Exact copies of the lines below are the goal; any images in them are dropped.

--- DATA TO EXAMINE Enclosed Below ---

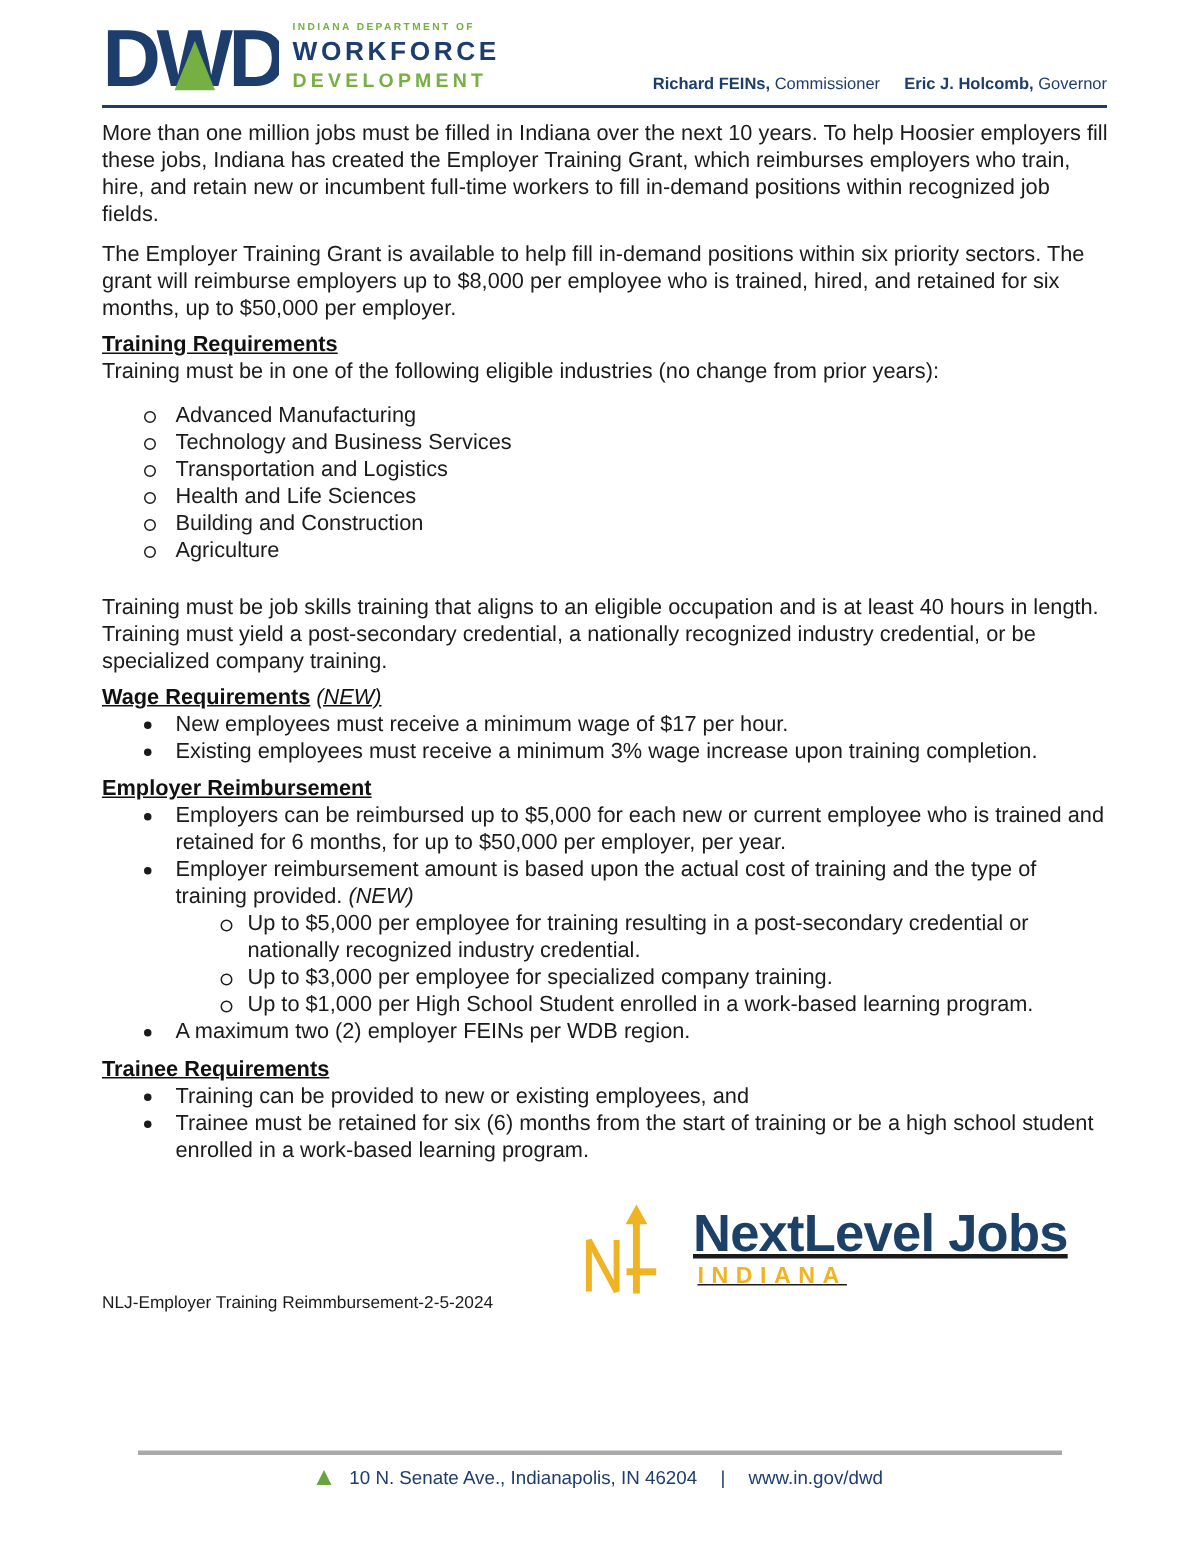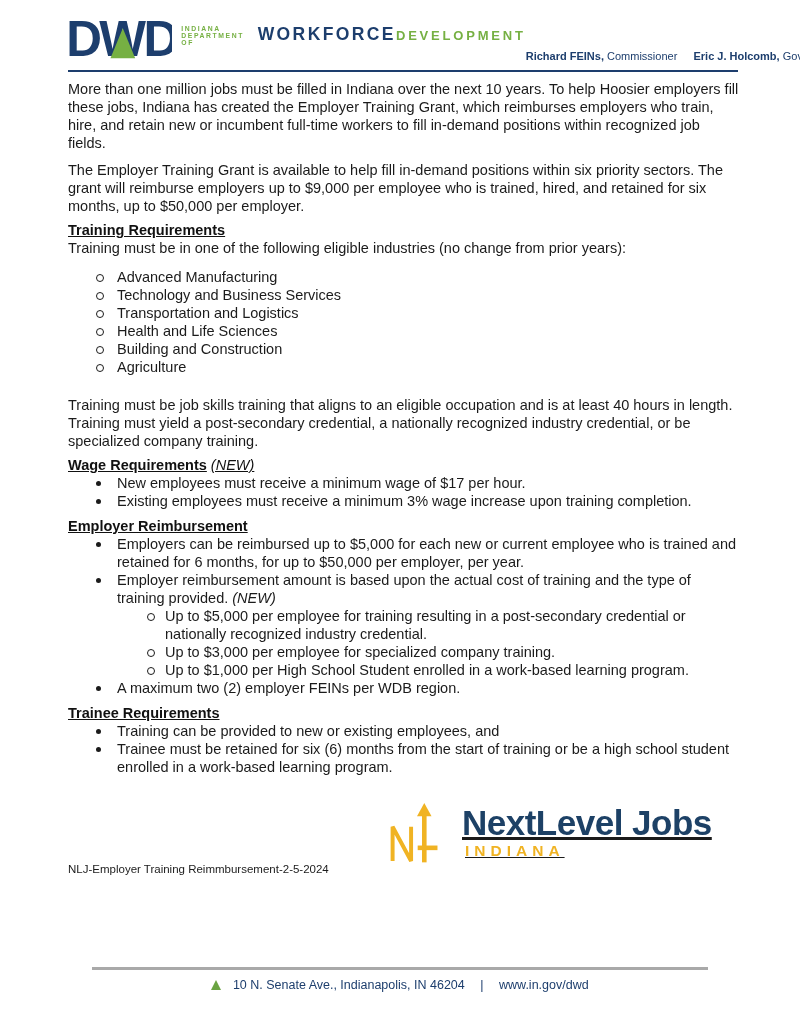--- a/index.html
+++ b/index.html
@@ -5,21 +5,21 @@
   * { margin:0; padding:0; box-sizing:border-box; }
   html,body { background:#ffffff; }
   body { font-family:"Liberation Sans", sans-serif; color:#1b1b1b; }
   .page { position:relative; width:800px; height:1035px; background:#fff; overflow:hidden; }
 
   
   .header { position:absolute; left:68px; right:62px; top:12px; height:60px;
             border-bottom:2px solid #1d3e6d; display:flex; justify-content:space-between; align-items:flex-end; padding-bottom:6px; }
   .brand { display:flex; align-items:center; gap:9px; }
   .dwd-mark { width:118px; height:52px; }
-  .brand-text { display:flex; flex-direction:row; justify-content:flex-start; line-height:1; }
+  .brand-text { display:flex; flex-direction:column; justify-content:flex-start; line-height:1; }
   .brand-line1 { color:#76b043; font-size:6.8px; font-weight:bold; letter-spacing:1.6px; margin-bottom:3px; }
   .brand-line2 { color:#1d3e6d; font-size:17.5px; font-weight:bold; letter-spacing:2.4px; }
   .brand-line3 { color:#76b043; font-size:13px; font-weight:bold; letter-spacing:2.8px; margin-top:3px; }
   .officials { font-size:11px; color:#1d3e6d; white-space:nowrap; padding-bottom:2px; }
   .officials b { font-weight:bold; }
   .off-gap { display:inline-block; width:10px; }
 
   
   .content { position:absolute; left:68px; right:60px; top:80px; font-size:14.5px; line-height:18px; }
   .para { margin:0; }
@@ -75,21 +75,21 @@
       <b>Richard FEINs,</b>
       <span>Commissioner</span>
       <span class="off-gap"></span>
       <b>Eric J. Holcomb,</b>
       <span>Governor</span>
     </div>
   </div>
 
   <div class="content">
     <p class="para">More than one million jobs must be filled in Indiana over the next 10 years. To help Hoosier employers fill these jobs, Indiana has created the Employer Training Grant, which reimburses employers who train, hire, and retain new or incumbent full-time workers to fill in-demand positions within recognized job fields.</p>
-    <p class="para">The Employer Training Grant is available to help fill in-demand positions within six priority sectors. The grant will reimburse employers up to $9,000 per employee who is trained, hired, and retained for six months, up to $50,000 per employer.</p>
+    <p class="para">The Employer Training Grant is available to help fill in-demand positions within six priority sectors. The grant will reimburse employers up to $8,000 per employee who is trained, hired, and retained for six months, up to $50,000 per employer.</p>
 
     <div class="sect-h">Training Requirements</div>
     <p class="intro">Training must be in one of the following eligible industries (no change from prior years):</p>
 
     <ul class="lvl1 hollow industries">
       <li>Advanced Manufacturing</li>
       <li>Technology and Business Services</li>
       <li>Transportation and Logistics</li>
       <li>Health and Life Sciences</li>
       <li>Building and Construction</li>

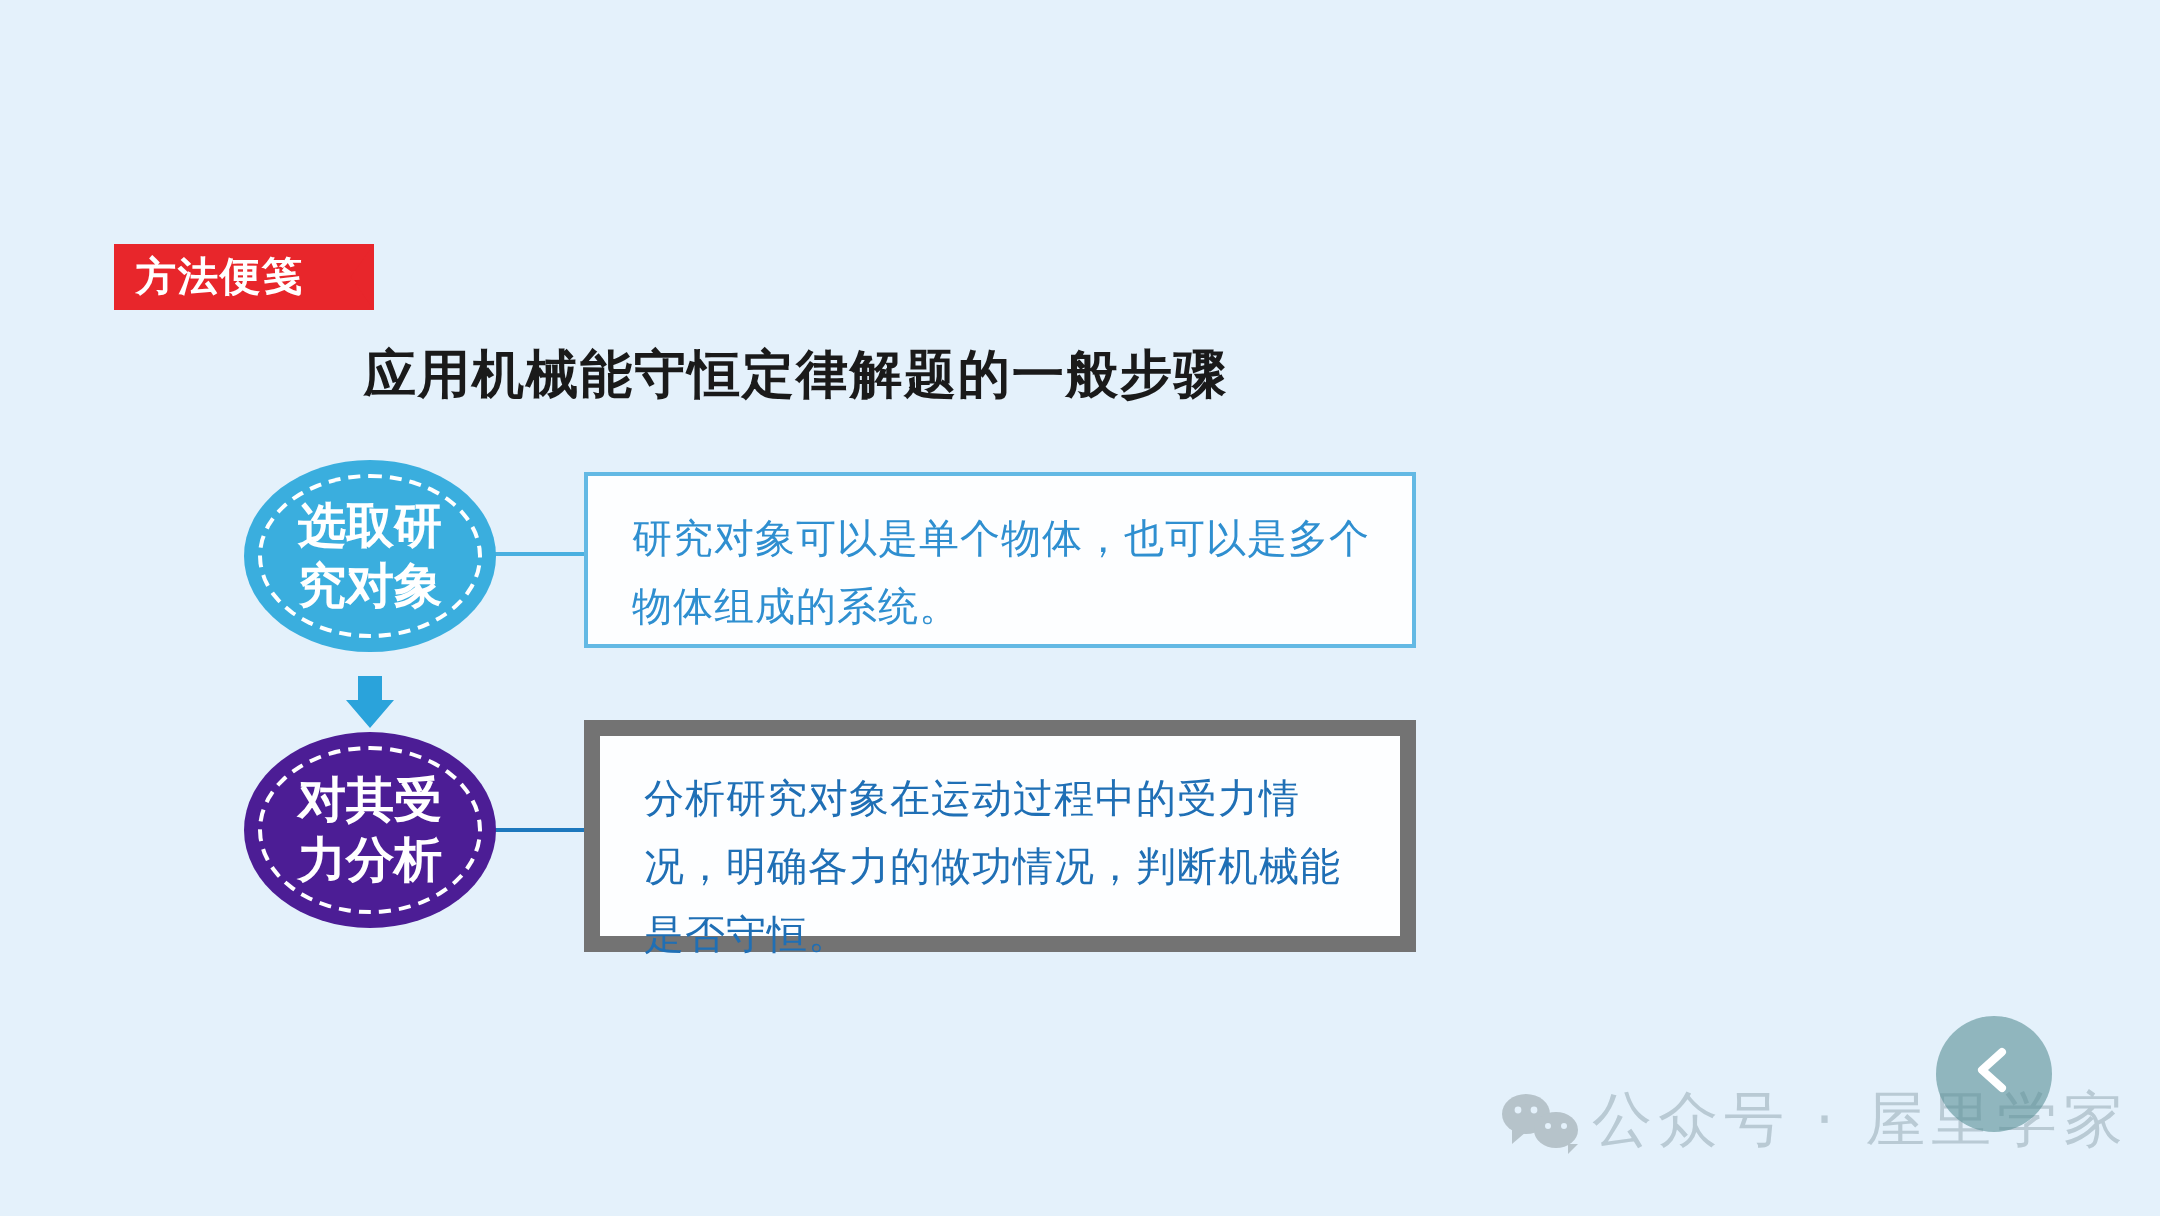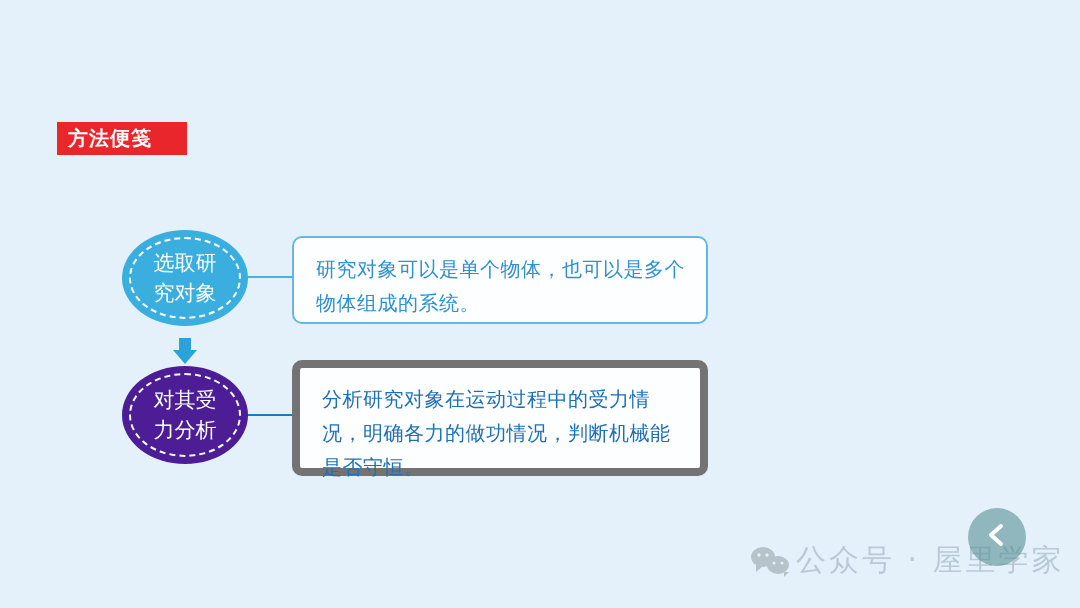--- a/index.html
+++ b/index.html
@@ -95,23 +95,23 @@
     right: 7px;
     bottom: 7px;
     border: 2px dashed #ffffff;
     border-radius: 50%;
     box-sizing: border-box;
   }
   .ellipse .etext {
     position: relative;
     z-index: 2;
     color: #ffffff;
-    font-size: 21px;
+    font-size: 24px;
     line-height: 30px;
-    font-weight: normal;
+    font-weight: bold;
     width: 76px;
     font-family: "DejaVu Sans", "Liberation Sans", sans-serif;
   }
   #ellipse-1 {
     left: 122px;
     top: 230px;
     width: 126px;
     height: 96px;
     background: #3aaede;
   }
@@ -129,21 +129,21 @@
     left: 170px;
     top: 336px;
     width: 30px;
     height: 30px;
   }
 
   
   .textbox {
     position: absolute;
     background: #fdfeff;
-    border-radius: 10px;
+    border-radius: 0;
     box-sizing: border-box;
     padding: 14px 20px 20px 22px;
   }
   #textbox-1 {
     left: 292px;
     top: 236px;
     width: 416px;
     height: 88px;
     border: 2px solid #63b9e4;
   }
@@ -204,20 +204,21 @@
 </style>
 </head>
 <body>
 
 <div id="slide">
 
   <div id="ribbon"></div>
   <div id="ribbon-notch"></div>
   <div id="ribbon-label">方法便笺</div>
 
+  <div id="heading">应用机械能守恒定律解题的一般步骤</div>
 
   <div class="connector" id="connector-1"></div>
   <div class="connector" id="connector-2"></div>
 
   <div class="ellipse" id="ellipse-1">
     <div class="dash-ring"></div>
     <div class="etext">
       <div>选取研</div>
       <div>究对象</div>
     </div>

--- End of Enclosed DATA TO EXAMINE ---

**REPLY TO THE EXERCISE**
--- a/index.html
+++ b/index.html
@@ -5,21 +5,21 @@
   * { margin:0; padding:0; box-sizing:border-box; }
   html,body { background:#ffffff; }
   body { font-family:"Liberation Sans", sans-serif; color:#1b1b1b; }
   .page { position:relative; width:800px; height:1035px; background:#fff; overflow:hidden; }
 
   
   .header { position:absolute; left:68px; right:62px; top:12px; height:60px;
             border-bottom:2px solid #1d3e6d; display:flex; justify-content:space-between; align-items:flex-end; padding-bottom:6px; }
   .brand { display:flex; align-items:center; gap:9px; }
   .dwd-mark { width:118px; height:52px; }
-  .brand-text { display:flex; flex-direction:row; justify-content:flex-start; line-height:1; }
+  .brand-text { display:flex; flex-direction:column; justify-content:flex-start; line-height:1; }
   .brand-line1 { color:#76b043; font-size:6.8px; font-weight:bold; letter-spacing:1.6px; margin-bottom:3px; }
   .brand-line2 { color:#1d3e6d; font-size:17.5px; font-weight:bold; letter-spacing:2.4px; }
   .brand-line3 { color:#76b043; font-size:13px; font-weight:bold; letter-spacing:2.8px; margin-top:3px; }
   .officials { font-size:11px; color:#1d3e6d; white-space:nowrap; padding-bottom:2px; }
   .officials b { font-weight:bold; }
   .off-gap { display:inline-block; width:10px; }
 
   
   .content { position:absolute; left:68px; right:60px; top:80px; font-size:14.5px; line-height:18px; }
   .para { margin:0; }
@@ -75,21 +75,21 @@
       <b>Richard FEINs,</b>
       <span>Commissioner</span>
       <span class="off-gap"></span>
       <b>Eric J. Holcomb,</b>
       <span>Governor</span>
     </div>
   </div>
 
   <div class="content">
     <p class="para">More than one million jobs must be filled in Indiana over the next 10 years. To help Hoosier employers fill these jobs, Indiana has created the Employer Training Grant, which reimburses employers who train, hire, and retain new or incumbent full-time workers to fill in-demand positions within recognized job fields.</p>
-    <p class="para">The Employer Training Grant is available to help fill in-demand positions within six priority sectors. The grant will reimburse employers up to $9,000 per employee who is trained, hired, and retained for six months, up to $50,000 per employer.</p>
+    <p class="para">The Employer Training Grant is available to help fill in-demand positions within six priority sectors. The grant will reimburse employers up to $8,000 per employee who is trained, hired, and retained for six months, up to $50,000 per employer.</p>
 
     <div class="sect-h">Training Requirements</div>
     <p class="intro">Training must be in one of the following eligible industries (no change from prior years):</p>
 
     <ul class="lvl1 hollow industries">
       <li>Advanced Manufacturing</li>
       <li>Technology and Business Services</li>
       <li>Transportation and Logistics</li>
       <li>Health and Life Sciences</li>
       <li>Building and Construction</li>

--- a/index.html
+++ b/index.html
@@ -95,23 +95,23 @@
     right: 7px;
     bottom: 7px;
     border: 2px dashed #ffffff;
     border-radius: 50%;
     box-sizing: border-box;
   }
   .ellipse .etext {
     position: relative;
     z-index: 2;
     color: #ffffff;
-    font-size: 21px;
+    font-size: 24px;
     line-height: 30px;
-    font-weight: normal;
+    font-weight: bold;
     width: 76px;
     font-family: "DejaVu Sans", "Liberation Sans", sans-serif;
   }
   #ellipse-1 {
     left: 122px;
     top: 230px;
     width: 126px;
     height: 96px;
     background: #3aaede;
   }
@@ -129,21 +129,21 @@
     left: 170px;
     top: 336px;
     width: 30px;
     height: 30px;
   }
 
   
   .textbox {
     position: absolute;
     background: #fdfeff;
-    border-radius: 10px;
+    border-radius: 0;
     box-sizing: border-box;
     padding: 14px 20px 20px 22px;
   }
   #textbox-1 {
     left: 292px;
     top: 236px;
     width: 416px;
     height: 88px;
     border: 2px solid #63b9e4;
   }
@@ -204,20 +204,21 @@
 </style>
 </head>
 <body>
 
 <div id="slide">
 
   <div id="ribbon"></div>
   <div id="ribbon-notch"></div>
   <div id="ribbon-label">方法便笺</div>
 
+  <div id="heading">应用机械能守恒定律解题的一般步骤</div>
 
   <div class="connector" id="connector-1"></div>
   <div class="connector" id="connector-2"></div>
 
   <div class="ellipse" id="ellipse-1">
     <div class="dash-ring"></div>
     <div class="etext">
       <div>选取研</div>
       <div>究对象</div>
     </div>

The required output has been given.